- **Data shown**
=== Begin Enclosure ===
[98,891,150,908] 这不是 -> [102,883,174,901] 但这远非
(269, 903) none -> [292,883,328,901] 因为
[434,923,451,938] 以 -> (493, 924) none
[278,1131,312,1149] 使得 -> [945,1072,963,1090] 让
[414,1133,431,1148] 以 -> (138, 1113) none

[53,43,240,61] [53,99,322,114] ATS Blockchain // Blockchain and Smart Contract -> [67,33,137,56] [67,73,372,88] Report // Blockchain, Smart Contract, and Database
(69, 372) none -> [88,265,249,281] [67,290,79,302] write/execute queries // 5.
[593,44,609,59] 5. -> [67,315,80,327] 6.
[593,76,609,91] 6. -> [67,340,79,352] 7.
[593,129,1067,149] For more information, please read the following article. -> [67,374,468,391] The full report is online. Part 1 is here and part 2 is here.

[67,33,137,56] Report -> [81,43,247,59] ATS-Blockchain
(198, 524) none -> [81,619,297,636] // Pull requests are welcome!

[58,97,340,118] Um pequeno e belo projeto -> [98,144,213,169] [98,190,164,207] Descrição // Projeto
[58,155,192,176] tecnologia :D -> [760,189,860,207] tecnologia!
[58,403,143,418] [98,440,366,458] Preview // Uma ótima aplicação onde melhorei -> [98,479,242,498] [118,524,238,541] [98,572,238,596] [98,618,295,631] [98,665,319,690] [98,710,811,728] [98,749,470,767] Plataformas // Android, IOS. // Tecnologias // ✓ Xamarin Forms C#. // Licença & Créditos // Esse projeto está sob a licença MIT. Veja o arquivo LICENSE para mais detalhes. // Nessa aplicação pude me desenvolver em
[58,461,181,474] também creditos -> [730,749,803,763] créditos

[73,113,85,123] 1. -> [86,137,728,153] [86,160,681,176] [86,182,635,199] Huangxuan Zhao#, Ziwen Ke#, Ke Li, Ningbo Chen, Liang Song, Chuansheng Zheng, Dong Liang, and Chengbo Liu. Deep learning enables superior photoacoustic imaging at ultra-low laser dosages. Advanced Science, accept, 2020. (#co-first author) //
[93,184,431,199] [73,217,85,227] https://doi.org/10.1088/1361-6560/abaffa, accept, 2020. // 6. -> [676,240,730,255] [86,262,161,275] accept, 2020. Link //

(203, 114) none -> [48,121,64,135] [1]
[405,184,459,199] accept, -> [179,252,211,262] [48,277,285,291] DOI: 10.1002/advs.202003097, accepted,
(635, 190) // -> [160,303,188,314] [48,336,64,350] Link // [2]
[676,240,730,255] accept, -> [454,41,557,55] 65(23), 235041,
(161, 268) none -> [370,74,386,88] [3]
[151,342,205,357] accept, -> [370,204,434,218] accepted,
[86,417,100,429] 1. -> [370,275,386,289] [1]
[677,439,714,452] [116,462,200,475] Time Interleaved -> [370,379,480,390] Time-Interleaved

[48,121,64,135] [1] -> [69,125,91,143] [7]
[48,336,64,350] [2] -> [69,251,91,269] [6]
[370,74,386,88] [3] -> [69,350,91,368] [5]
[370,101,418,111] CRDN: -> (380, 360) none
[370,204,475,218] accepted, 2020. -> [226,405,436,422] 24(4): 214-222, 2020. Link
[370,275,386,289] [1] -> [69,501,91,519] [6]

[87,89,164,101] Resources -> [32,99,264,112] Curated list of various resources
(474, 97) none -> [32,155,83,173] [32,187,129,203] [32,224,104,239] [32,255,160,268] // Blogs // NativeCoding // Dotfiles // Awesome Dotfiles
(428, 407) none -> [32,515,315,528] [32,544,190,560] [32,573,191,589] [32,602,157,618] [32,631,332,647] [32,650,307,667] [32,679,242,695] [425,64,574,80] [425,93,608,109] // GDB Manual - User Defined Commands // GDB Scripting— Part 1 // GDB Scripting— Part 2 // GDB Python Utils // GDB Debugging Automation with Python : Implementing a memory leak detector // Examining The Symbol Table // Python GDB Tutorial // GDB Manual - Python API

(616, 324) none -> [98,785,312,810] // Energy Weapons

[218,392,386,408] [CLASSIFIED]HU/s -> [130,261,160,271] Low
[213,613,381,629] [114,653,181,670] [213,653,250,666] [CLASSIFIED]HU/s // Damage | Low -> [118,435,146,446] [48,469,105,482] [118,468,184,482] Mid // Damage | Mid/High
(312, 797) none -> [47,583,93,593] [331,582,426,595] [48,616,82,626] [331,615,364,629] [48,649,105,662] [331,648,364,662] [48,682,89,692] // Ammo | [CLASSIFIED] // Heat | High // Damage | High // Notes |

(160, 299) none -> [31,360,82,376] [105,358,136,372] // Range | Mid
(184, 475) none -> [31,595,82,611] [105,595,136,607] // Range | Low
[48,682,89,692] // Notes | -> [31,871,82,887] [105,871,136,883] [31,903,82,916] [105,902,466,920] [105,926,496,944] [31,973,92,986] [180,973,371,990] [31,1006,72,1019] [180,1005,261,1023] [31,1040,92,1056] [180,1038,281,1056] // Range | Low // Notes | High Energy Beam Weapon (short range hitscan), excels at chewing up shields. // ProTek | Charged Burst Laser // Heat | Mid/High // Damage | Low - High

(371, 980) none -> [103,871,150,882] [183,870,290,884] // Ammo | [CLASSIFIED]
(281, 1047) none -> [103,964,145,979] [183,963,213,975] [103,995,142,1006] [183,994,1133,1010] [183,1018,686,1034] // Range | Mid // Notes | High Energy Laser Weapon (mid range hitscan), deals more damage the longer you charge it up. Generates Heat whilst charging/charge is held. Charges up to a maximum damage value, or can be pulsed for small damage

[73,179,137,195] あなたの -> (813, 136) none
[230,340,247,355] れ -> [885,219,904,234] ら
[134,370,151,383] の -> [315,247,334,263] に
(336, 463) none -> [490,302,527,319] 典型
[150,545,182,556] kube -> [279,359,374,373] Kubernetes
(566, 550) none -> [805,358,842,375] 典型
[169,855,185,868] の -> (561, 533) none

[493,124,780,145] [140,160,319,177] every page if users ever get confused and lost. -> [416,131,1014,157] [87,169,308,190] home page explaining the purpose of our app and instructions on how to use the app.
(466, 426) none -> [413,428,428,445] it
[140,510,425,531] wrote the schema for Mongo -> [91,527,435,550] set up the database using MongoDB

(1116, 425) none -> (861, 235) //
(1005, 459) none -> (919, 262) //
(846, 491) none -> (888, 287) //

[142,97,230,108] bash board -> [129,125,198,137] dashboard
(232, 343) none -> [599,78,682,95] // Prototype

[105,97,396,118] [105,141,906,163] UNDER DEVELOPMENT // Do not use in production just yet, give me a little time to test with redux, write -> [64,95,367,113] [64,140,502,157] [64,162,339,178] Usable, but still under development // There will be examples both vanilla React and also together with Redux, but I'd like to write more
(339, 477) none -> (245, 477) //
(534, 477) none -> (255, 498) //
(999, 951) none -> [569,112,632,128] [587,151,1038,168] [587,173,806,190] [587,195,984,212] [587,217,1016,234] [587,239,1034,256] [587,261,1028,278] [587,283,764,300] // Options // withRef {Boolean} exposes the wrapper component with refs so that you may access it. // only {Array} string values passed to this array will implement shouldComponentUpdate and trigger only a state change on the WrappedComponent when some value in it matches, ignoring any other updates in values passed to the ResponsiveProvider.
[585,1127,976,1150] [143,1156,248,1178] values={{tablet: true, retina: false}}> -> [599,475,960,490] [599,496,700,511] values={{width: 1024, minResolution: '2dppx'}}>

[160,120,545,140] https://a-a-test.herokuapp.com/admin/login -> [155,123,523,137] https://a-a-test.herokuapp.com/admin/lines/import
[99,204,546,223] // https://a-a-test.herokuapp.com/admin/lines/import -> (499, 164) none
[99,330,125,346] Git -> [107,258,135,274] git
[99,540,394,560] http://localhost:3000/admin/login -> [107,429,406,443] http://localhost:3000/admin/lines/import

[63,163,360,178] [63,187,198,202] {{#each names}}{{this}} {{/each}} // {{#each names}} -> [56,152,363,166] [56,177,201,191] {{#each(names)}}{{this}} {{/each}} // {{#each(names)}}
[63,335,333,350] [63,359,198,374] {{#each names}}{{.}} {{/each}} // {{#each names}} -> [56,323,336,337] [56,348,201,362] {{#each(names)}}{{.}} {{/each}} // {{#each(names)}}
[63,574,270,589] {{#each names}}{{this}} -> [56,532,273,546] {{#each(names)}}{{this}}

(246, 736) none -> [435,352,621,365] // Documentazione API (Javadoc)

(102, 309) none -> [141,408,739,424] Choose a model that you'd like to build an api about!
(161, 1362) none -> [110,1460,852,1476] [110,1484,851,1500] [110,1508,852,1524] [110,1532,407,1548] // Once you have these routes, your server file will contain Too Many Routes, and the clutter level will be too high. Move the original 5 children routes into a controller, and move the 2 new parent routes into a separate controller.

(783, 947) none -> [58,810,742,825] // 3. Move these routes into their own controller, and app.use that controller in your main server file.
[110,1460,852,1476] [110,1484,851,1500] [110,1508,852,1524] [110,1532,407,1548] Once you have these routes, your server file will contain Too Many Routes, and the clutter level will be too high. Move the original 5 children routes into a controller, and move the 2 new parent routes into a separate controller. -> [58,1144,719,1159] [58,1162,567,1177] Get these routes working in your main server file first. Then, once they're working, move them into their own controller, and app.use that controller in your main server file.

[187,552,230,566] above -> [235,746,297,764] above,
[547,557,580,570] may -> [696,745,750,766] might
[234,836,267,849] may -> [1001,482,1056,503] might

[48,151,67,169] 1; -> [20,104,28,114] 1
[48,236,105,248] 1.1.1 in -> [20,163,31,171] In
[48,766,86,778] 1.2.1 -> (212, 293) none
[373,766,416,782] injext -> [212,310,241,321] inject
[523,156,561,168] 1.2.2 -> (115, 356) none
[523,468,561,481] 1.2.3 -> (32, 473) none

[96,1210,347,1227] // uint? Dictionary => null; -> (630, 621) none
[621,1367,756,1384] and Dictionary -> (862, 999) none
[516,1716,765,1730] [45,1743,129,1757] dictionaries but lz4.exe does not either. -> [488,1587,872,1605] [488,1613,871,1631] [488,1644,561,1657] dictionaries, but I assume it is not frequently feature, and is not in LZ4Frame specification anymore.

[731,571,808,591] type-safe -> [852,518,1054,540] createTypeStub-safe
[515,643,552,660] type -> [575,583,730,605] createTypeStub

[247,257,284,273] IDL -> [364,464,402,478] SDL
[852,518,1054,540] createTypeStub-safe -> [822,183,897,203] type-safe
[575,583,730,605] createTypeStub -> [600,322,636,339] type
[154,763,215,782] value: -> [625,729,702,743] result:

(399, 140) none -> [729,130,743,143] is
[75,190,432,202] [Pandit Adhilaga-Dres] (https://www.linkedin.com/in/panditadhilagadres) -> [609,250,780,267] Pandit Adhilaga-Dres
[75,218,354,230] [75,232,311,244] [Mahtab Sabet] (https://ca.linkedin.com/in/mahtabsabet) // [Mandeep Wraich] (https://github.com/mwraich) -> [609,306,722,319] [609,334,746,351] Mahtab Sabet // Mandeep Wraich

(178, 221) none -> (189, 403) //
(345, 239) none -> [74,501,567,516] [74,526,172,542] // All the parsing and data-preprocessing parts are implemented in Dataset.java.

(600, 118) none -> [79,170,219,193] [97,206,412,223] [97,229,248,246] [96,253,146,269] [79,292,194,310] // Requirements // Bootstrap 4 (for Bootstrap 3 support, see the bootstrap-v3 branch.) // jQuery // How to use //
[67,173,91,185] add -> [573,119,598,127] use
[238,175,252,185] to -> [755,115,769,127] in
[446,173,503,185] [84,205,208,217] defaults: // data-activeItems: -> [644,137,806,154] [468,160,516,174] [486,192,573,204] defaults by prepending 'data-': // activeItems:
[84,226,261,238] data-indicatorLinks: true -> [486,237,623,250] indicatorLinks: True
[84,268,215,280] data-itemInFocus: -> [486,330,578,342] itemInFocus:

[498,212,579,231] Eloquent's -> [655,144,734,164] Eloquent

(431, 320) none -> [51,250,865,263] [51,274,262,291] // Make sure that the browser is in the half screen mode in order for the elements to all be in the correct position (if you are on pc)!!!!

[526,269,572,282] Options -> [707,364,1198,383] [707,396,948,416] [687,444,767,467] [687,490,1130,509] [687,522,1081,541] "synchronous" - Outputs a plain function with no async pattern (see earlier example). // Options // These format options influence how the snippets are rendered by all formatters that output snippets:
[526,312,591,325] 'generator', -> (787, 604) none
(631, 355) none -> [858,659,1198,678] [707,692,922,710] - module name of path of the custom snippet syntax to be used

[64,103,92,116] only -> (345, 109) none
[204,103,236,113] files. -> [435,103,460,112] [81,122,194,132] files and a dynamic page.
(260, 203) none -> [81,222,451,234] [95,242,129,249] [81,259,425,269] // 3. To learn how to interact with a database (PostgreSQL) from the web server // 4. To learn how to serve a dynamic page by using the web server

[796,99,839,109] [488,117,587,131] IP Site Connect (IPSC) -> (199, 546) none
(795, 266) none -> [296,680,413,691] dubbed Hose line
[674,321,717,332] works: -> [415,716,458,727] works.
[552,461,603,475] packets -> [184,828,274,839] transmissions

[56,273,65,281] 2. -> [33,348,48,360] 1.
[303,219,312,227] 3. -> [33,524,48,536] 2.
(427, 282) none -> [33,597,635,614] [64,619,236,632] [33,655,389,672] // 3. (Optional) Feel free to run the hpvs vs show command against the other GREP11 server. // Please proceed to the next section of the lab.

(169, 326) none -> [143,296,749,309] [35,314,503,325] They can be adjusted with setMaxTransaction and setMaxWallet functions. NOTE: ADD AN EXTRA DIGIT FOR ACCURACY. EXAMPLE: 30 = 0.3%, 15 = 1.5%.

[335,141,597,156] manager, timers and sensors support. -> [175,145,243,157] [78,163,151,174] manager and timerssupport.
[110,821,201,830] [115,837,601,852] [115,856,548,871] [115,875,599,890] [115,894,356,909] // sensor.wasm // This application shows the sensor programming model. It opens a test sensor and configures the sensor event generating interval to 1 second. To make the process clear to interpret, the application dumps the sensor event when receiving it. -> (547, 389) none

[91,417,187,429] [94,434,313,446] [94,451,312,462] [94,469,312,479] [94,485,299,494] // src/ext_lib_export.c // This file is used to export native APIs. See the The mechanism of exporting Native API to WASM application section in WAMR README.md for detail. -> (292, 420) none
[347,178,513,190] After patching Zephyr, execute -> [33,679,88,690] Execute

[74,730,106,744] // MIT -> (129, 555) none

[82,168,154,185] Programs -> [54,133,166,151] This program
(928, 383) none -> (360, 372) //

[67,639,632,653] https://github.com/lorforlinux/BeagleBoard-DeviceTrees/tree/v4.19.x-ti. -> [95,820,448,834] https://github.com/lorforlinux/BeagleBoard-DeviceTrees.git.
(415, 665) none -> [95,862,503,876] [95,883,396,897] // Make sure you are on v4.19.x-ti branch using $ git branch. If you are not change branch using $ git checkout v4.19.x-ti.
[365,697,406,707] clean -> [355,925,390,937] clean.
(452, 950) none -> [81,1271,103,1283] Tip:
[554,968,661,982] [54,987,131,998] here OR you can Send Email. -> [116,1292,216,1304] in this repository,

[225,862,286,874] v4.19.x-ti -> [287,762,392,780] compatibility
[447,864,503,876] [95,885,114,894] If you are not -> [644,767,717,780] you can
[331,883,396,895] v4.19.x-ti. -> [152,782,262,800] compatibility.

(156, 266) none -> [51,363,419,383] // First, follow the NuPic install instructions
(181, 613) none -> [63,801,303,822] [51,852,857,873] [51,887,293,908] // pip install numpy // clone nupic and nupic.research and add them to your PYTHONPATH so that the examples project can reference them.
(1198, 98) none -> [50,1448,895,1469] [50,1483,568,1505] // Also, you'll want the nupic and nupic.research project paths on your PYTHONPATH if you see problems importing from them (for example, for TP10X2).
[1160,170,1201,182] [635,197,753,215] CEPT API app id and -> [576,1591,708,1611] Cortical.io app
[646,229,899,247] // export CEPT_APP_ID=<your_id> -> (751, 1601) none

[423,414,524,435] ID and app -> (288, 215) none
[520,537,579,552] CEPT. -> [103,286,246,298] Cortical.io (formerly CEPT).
=== End Enclosure ===
- **Task statement**
Could you return exactly the stretch of the data above that starts at the line with "[676,240,730,255] accept, ->" and ends at the line with "[213,613,381,629] [114,653,181,670] [213,653,250,666]", both lines included?

- **Task output**
[676,240,730,255] accept, -> [454,41,557,55] 65(23), 235041,
(161, 268) none -> [370,74,386,88] [3]
[151,342,205,357] accept, -> [370,204,434,218] accepted,
[86,417,100,429] 1. -> [370,275,386,289] [1]
[677,439,714,452] [116,462,200,475] Time Interleaved -> [370,379,480,390] Time-Interleaved

[48,121,64,135] [1] -> [69,125,91,143] [7]
[48,336,64,350] [2] -> [69,251,91,269] [6]
[370,74,386,88] [3] -> [69,350,91,368] [5]
[370,101,418,111] CRDN: -> (380, 360) none
[370,204,475,218] accepted, 2020. -> [226,405,436,422] 24(4): 214-222, 2020. Link
[370,275,386,289] [1] -> [69,501,91,519] [6]

[87,89,164,101] Resources -> [32,99,264,112] Curated list of various resources
(474, 97) none -> [32,155,83,173] [32,187,129,203] [32,224,104,239] [32,255,160,268] // Blogs // NativeCoding // Dotfiles // Awesome Dotfiles
(428, 407) none -> [32,515,315,528] [32,544,190,560] [32,573,191,589] [32,602,157,618] [32,631,332,647] [32,650,307,667] [32,679,242,695] [425,64,574,80] [425,93,608,109] // GDB Manual - User Defined Commands // GDB Scripting— Part 1 // GDB Scripting— Part 2 // GDB Python Utils // GDB Debugging Automation with Python : Implementing a memory leak detector // Examining The Symbol Table // Python GDB Tutorial // GDB Manual - Python API

(616, 324) none -> [98,785,312,810] // Energy Weapons

[218,392,386,408] [CLASSIFIED]HU/s -> [130,261,160,271] Low
[213,613,381,629] [114,653,181,670] [213,653,250,666] [CLASSIFIED]HU/s // Damage | Low -> [118,435,146,446] [48,469,105,482] [118,468,184,482] Mid // Damage | Mid/High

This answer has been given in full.